The 50 Most Kid-Friendly Restaurants in America List: OpenTable Releases Its 2019 List

Best Kid Friendly Restaurants in America_Wolfgang's Steakhouse Waikiki

Wolfgang's Steakhouse, Waikiki


Among my favorite childhood memories are attending business dinners with my father. As a single dad he often brought me along on his evenings out—even as young as age 6—to many different kinds of restaurants. There were upscale places, casual chic eateries, Chinese Lauriat banquets, multi-cuisine buffets, Korean barbecues, and even hotel jazz bars. Yes, hotel jazz bars. (It was the ’80s in Manila and age restrictions were merely a suggestion.) And I'm forever grateful. Not only did I start absorbing business lessons before I could swim a singular lap, I also learned how to behave (and eat) like a grownup, dissect a menu, order politely, and otherwise navigate the very adult world of restaurants.

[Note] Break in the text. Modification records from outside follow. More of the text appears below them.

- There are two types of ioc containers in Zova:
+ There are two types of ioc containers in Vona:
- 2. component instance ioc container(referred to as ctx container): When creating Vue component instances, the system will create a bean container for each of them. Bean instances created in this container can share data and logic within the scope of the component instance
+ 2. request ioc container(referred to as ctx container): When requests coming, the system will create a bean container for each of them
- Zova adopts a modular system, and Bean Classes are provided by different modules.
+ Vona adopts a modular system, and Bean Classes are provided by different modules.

Some 30 years later, restaurants have caught up to the needs of parents. These days, there’s almost always a children’s menu and something artsy to keep kids occupied while the grownups have a meal. But not all supposedly kid-friendly restaurants are made equal. What makes a restaurant appealing to young ones has more to do with the friendliness and patience of the staff than the chicken fingers and spaghetti with meatballs on the menu. It’s all about that sense of warmth and welcome.

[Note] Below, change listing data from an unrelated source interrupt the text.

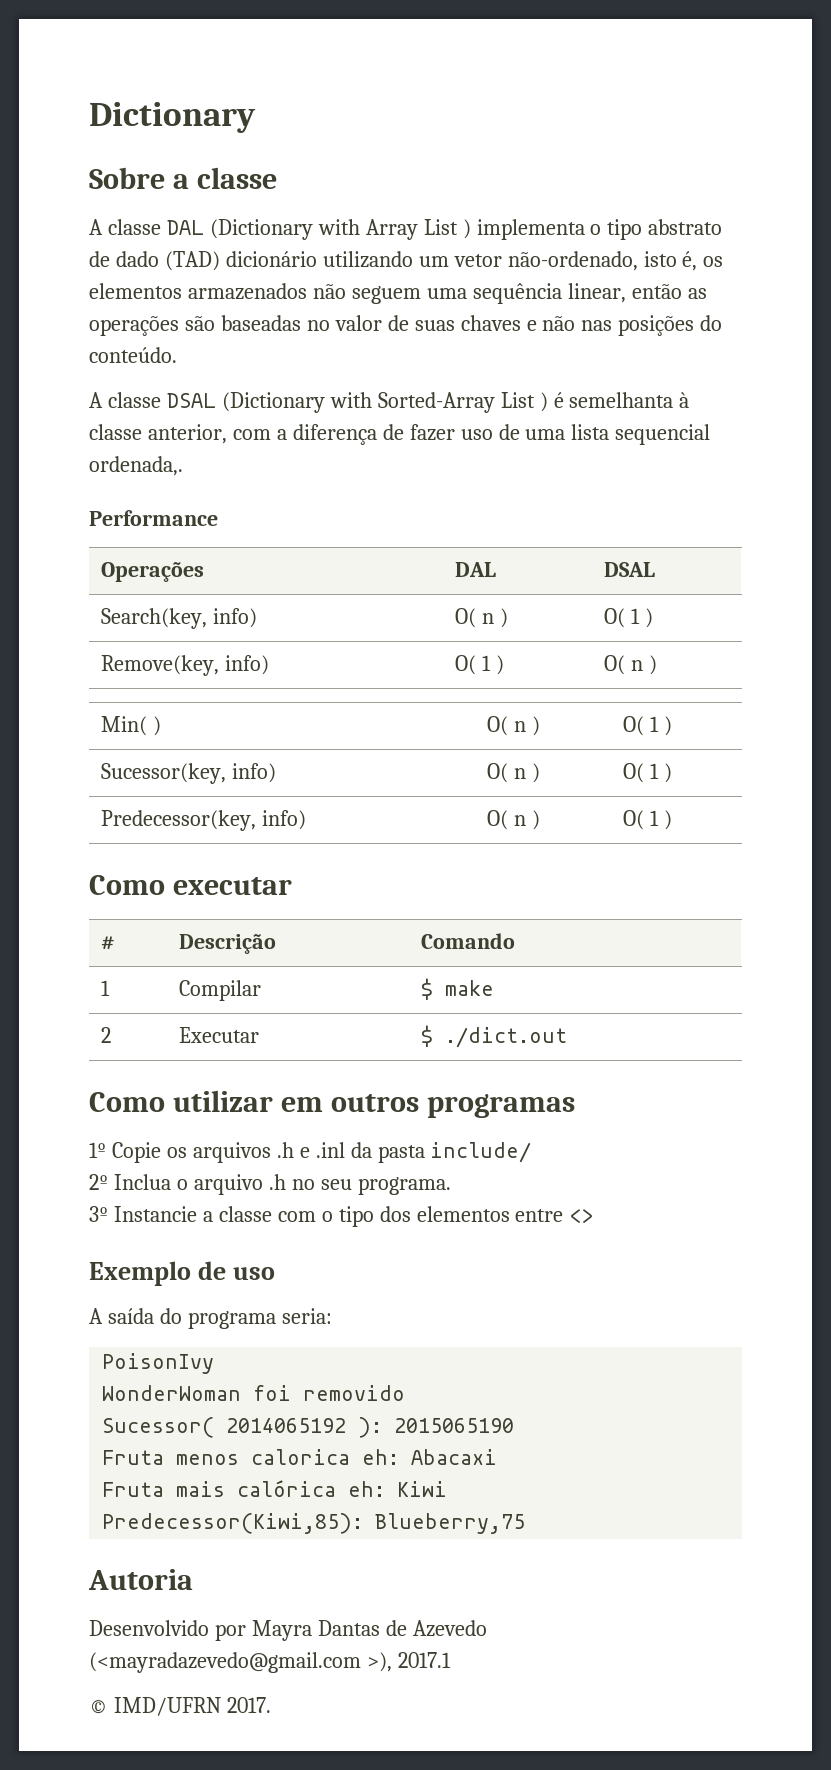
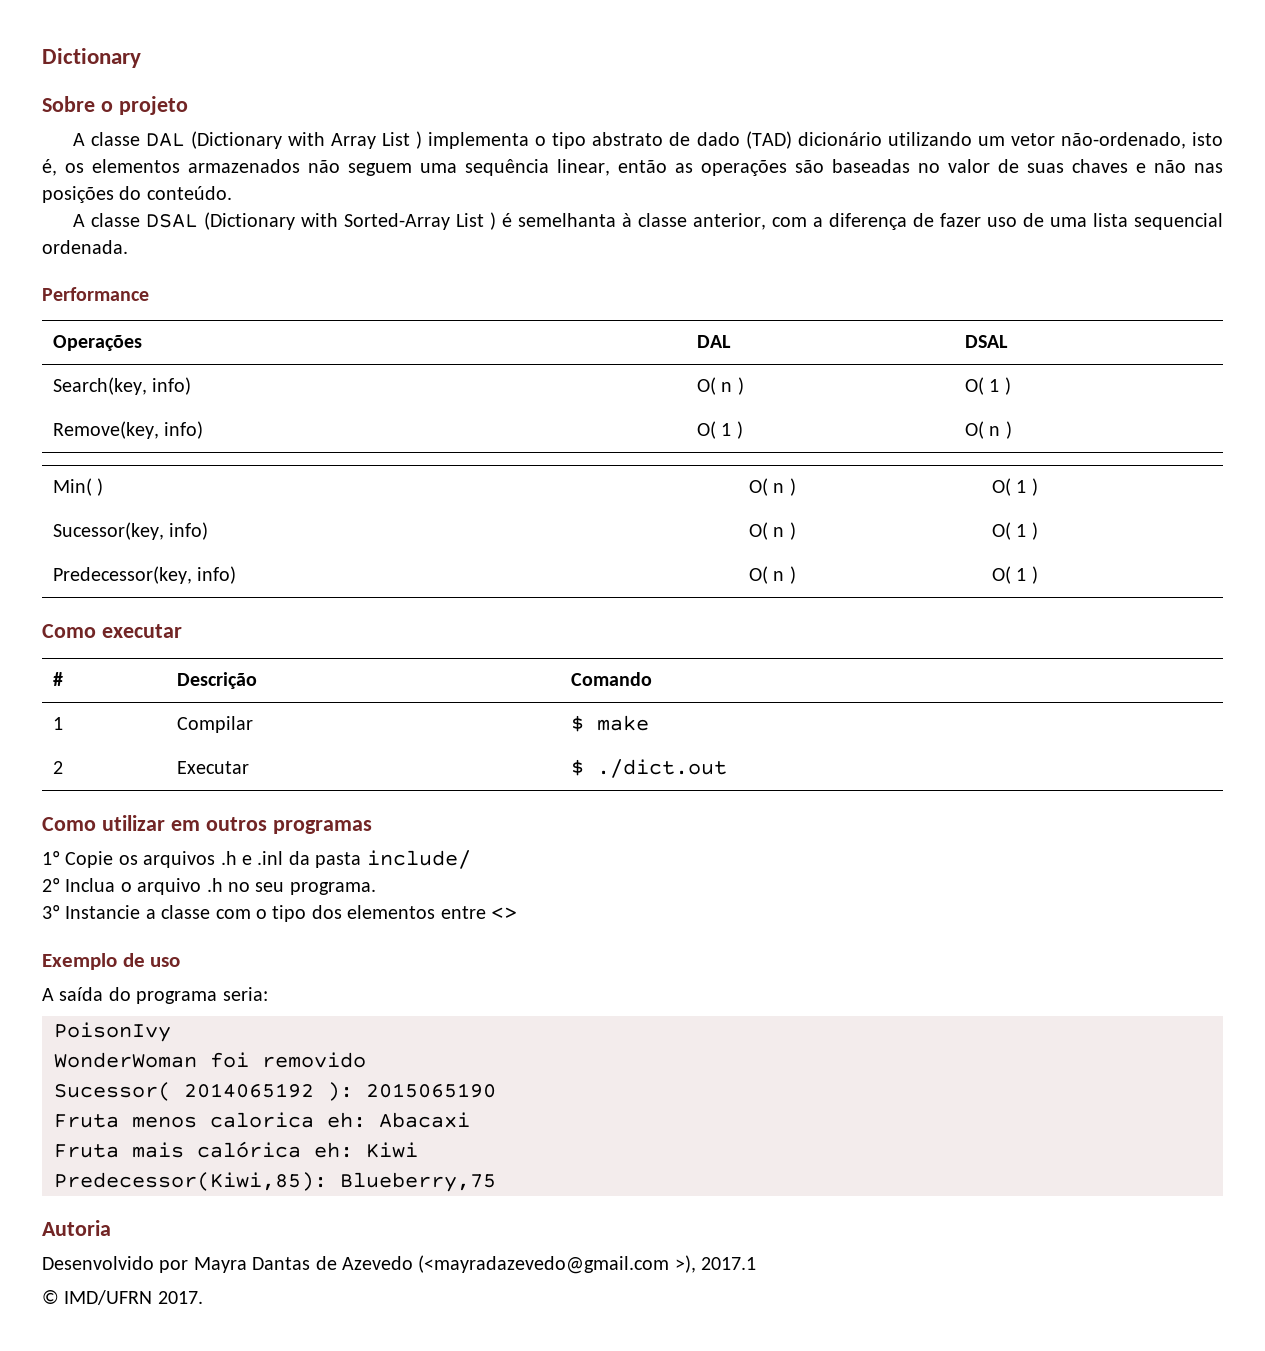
- Sobre a classe
+ Sobre o projeto
- A classe DSAL (Dictionary with Sorted-Array List ) é semelhanta à classe anterior, com a diferença de fazer uso de uma lista sequencial ordenada,.
+ A classe DSAL (Dictionary with Sorted-Array List ) é semelhanta à classe anterior, com a diferença de fazer uso de uma lista sequencial ordenada.

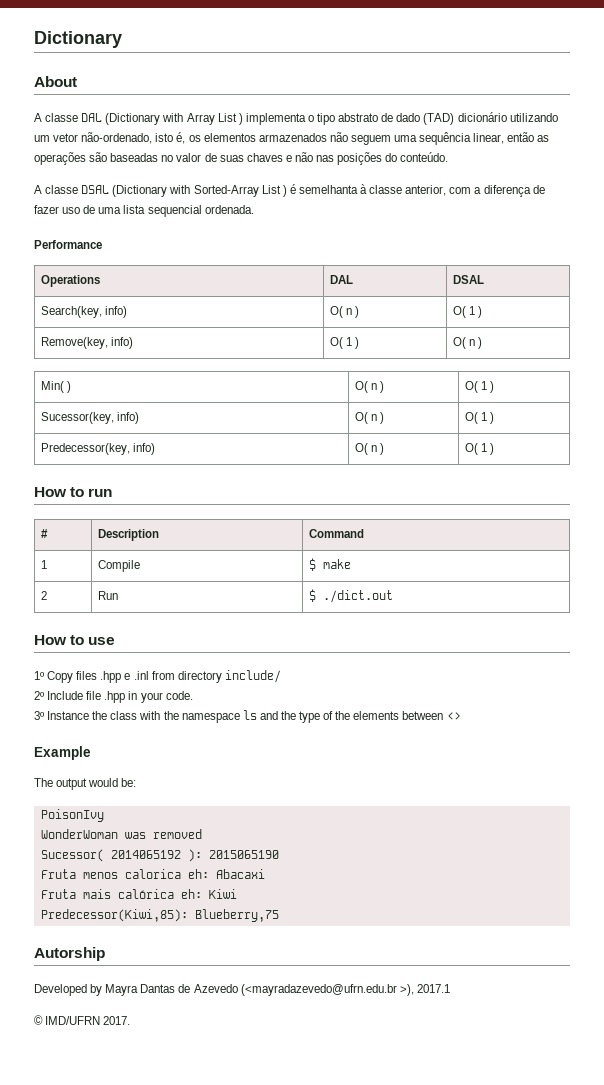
- Sobre o projeto
+ About
- Operações | DAL | DSAL
+ Operations | DAL | DSAL
- Como executar
+ How to run
- # | Descrição | Comando
+ # | Description | Command
- 1 | Compilar | $ make
+ 1 | Compile | $ make
- 2 | Executar | $ ./dict.out
+ 2 | Run | $ ./dict.out
- Como utilizar em outros programas
- 1º Copie os arquivos .h e .inl da pasta include/
- 2º Inclua o arquivo .h no seu programa.
- 3º Instancie a classe com o tipo dos elementos entre <>
- Exemplo de uso
- A saída do programa seria:
+ How to use
+ 1º Copy files .hpp e .inl from directory include/
+ 2º Include file .hpp in your code.
+ 3º Instance the class with the namespace ls and the type of the elements between <>
+ Example
+ The output would be:
- WonderWoman foi removido
+ WonderWoman was removed
- Autoria
- Desenvolvido por Mayra Dantas de Azevedo (<mayradazevedo@gmail.com >), 2017.1
+ Autorship
+ Developed by Mayra Dantas de Azevedo (<mayradazevedo@ufrn.edu.br >), 2017.1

Simple things like that are lifesavers for those who seek out restaurants that cater to families, particularly when traveling. So OpenTable—the popular restaurant reservations platform—has simplified the process with its 2019 list of the 50 Most Kid-Friendly Restaurants in America.

“When you’re dining out with kids, you want to find a restaurant that has something for everyone—a menu that appeals to younger diners, great cocktail options for the adults and, of course, the ambiance to match,” Caroline Potter, chief dining officer at OpenTable, said in a statement. “Whether you’re a family of foodies celebrating something special or you’re avoiding doing dishes on a weeknight, these restaurants have a fun family-friendly vibe and fare that’ll hit the spot.”

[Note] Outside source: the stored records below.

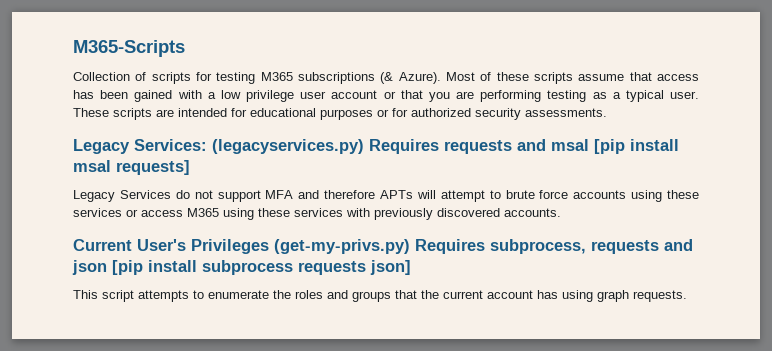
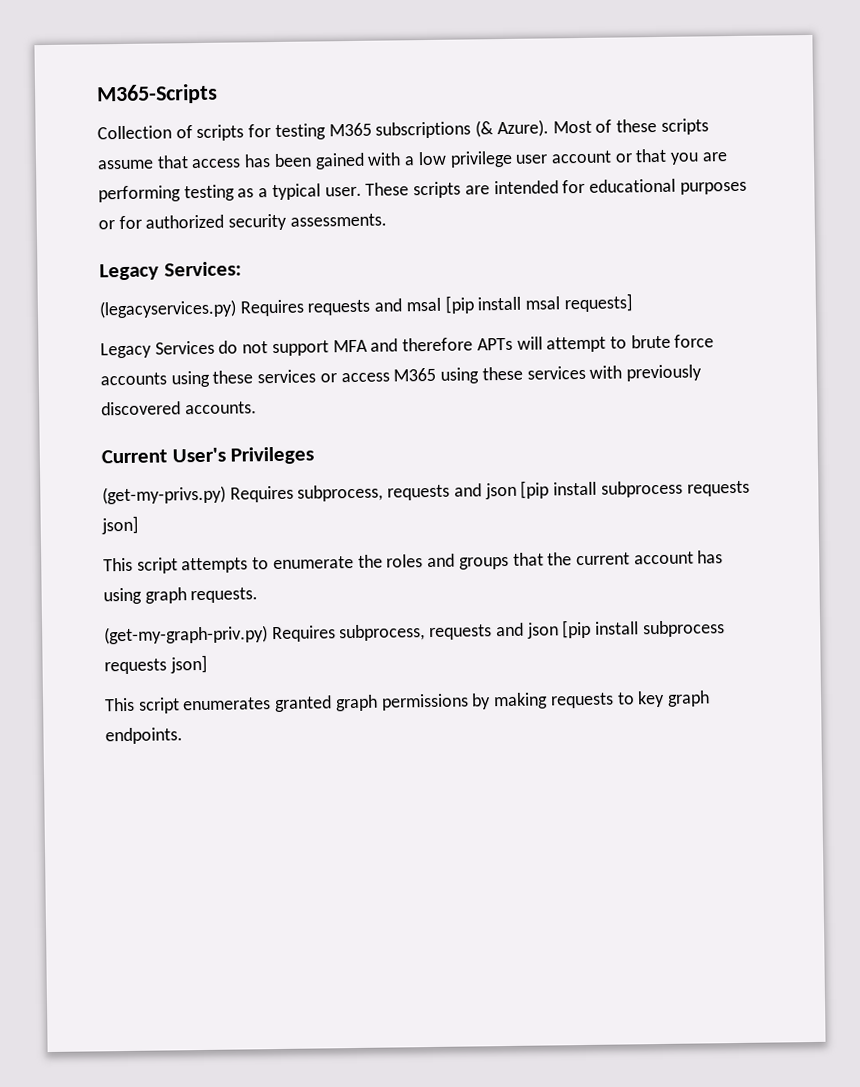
- Legacy Services: (legacyservices.py) Requires requests and msal [pip install msal requests]
+ Legacy Services:
+ (legacyservices.py) Requires requests and msal [pip install msal requests]
- Current User's Privileges (get-my-privs.py) Requires subprocess, requests and json [pip install subprocess requests json]
+ Current User's Privileges
+ (get-my-privs.py) Requires subprocess, requests and json [pip install subprocess requests json]
+ (get-my-graph-priv.py) Requires subprocess, requests and json [pip install subprocess requests json]
+ This script enumerates granted graph permissions by making requests to key graph endpoints.

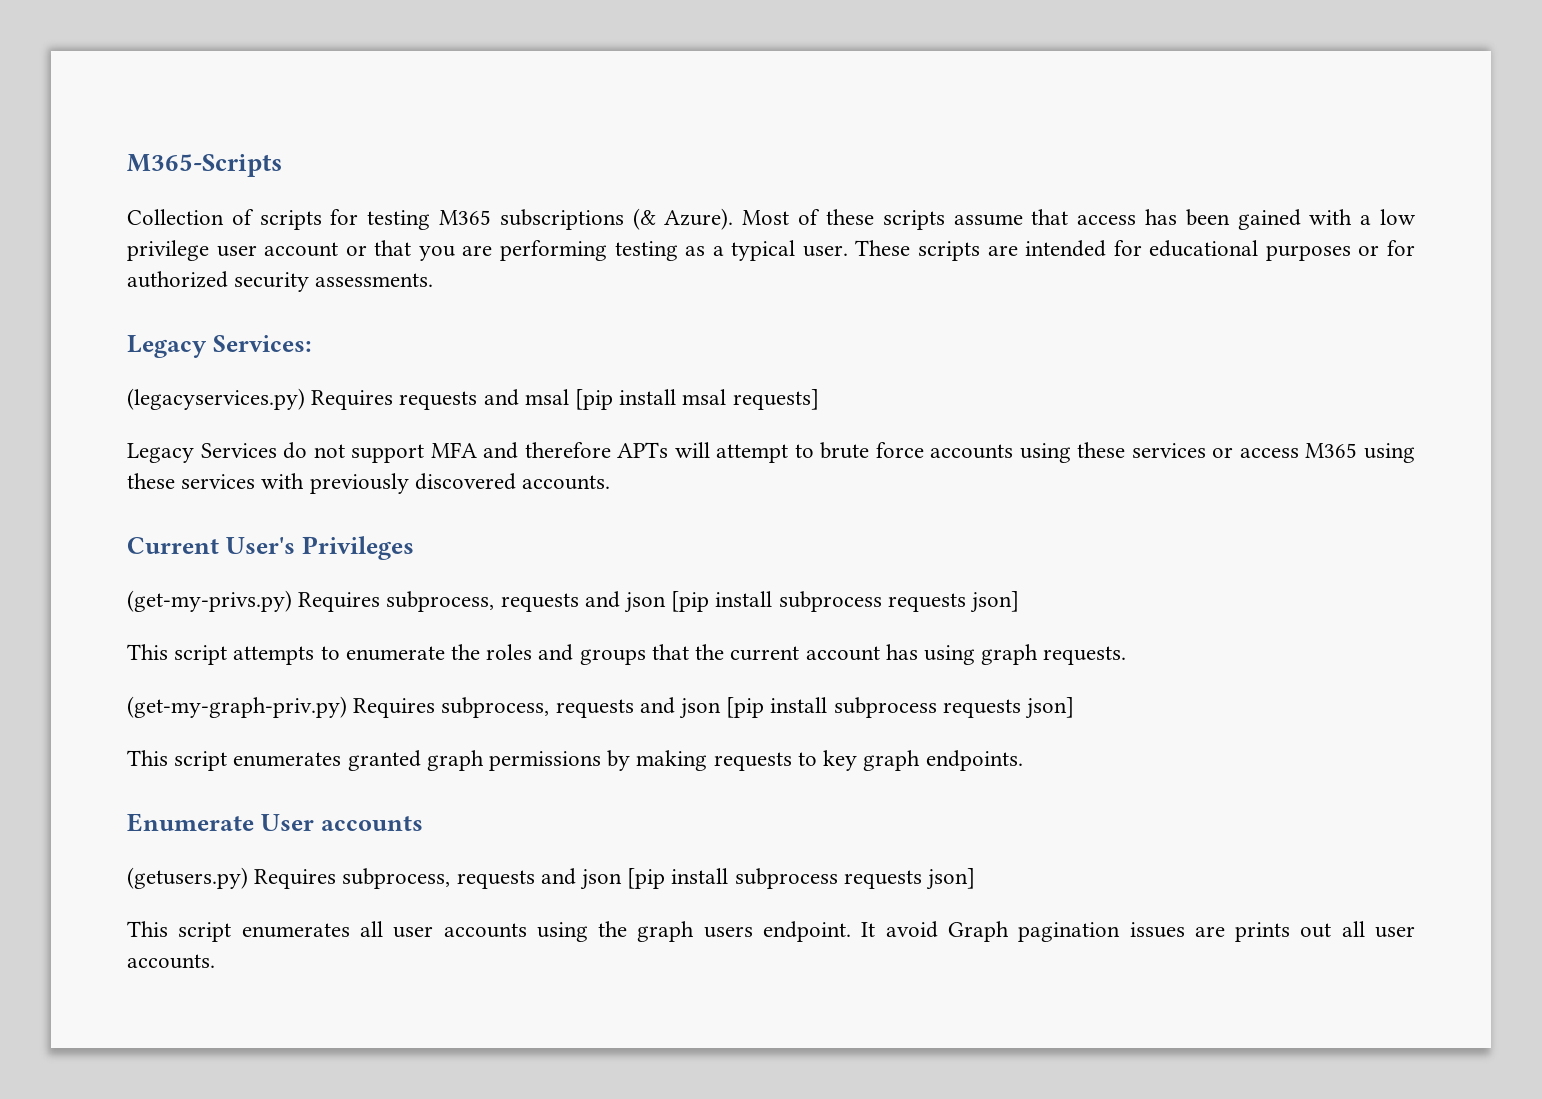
+ Enumerate User accounts
+ (getusers.py) Requires subprocess, requests and json [pip install subprocess requests json]
+ This script enumerates all user accounts using the graph users endpoint. It avoid Graph pagination issues are prints out all user accounts.

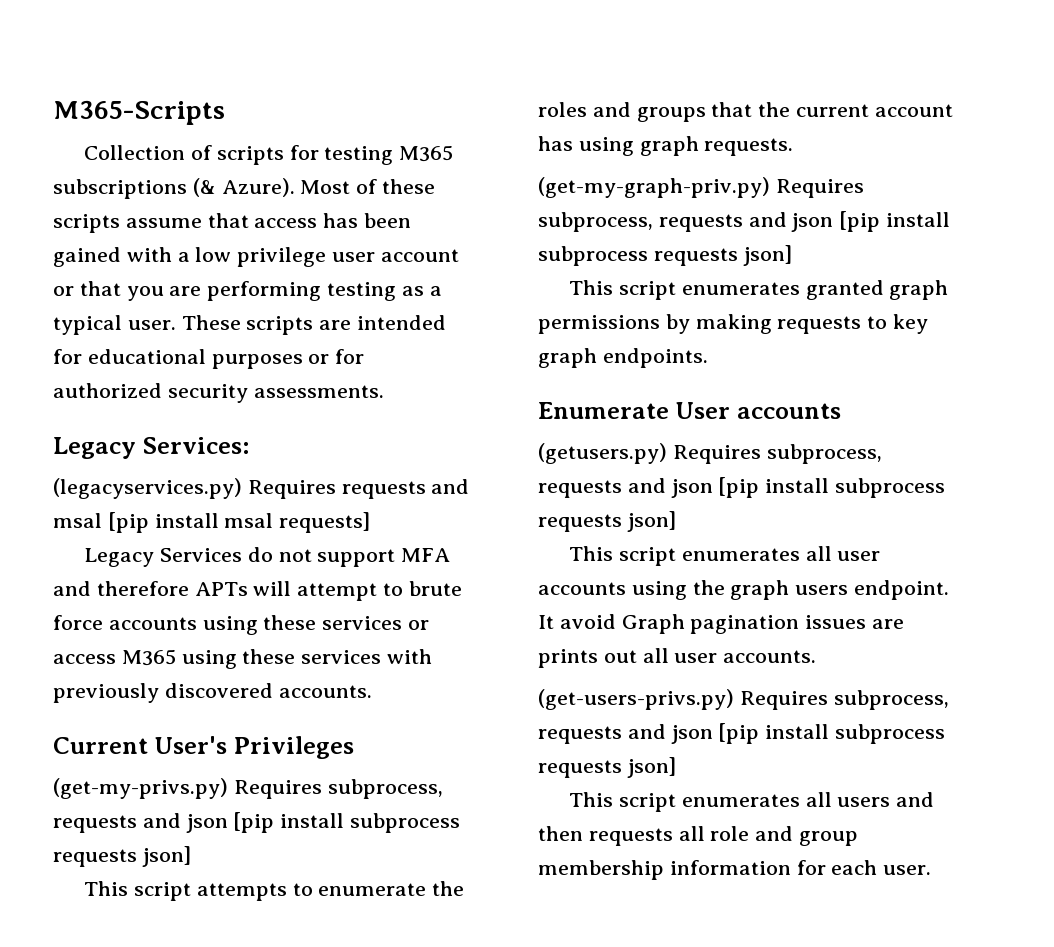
+ (get-users-privs.py) Requires subprocess, requests and json [pip install subprocess requests json]
+ This script enumerates all users and then requests all role and group membership information for each user.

OpenTable releases several lists over the course of a year. But I do think this is one of the more important rosters—because it isn’t easy to find exceptional restaurants that won’t look at children with disdain. A few chichi places don’t even allow for children under the age of ten. Such is the world we live in now, at least in America. So I do have to wonder: How are children supposed to develop palates when they can’t even get in the door? How do you teach your children the wonders of uni? How will they learn to be comfortable in a restaurant setting?

Well, you can start with this list of 50, which is, by the way, a completely user-generated list—making it very democratic, as is OpenTable’s way. The data is analyzed from more than 12 million verified reviews that include 30,000 restaurants across all 50 states.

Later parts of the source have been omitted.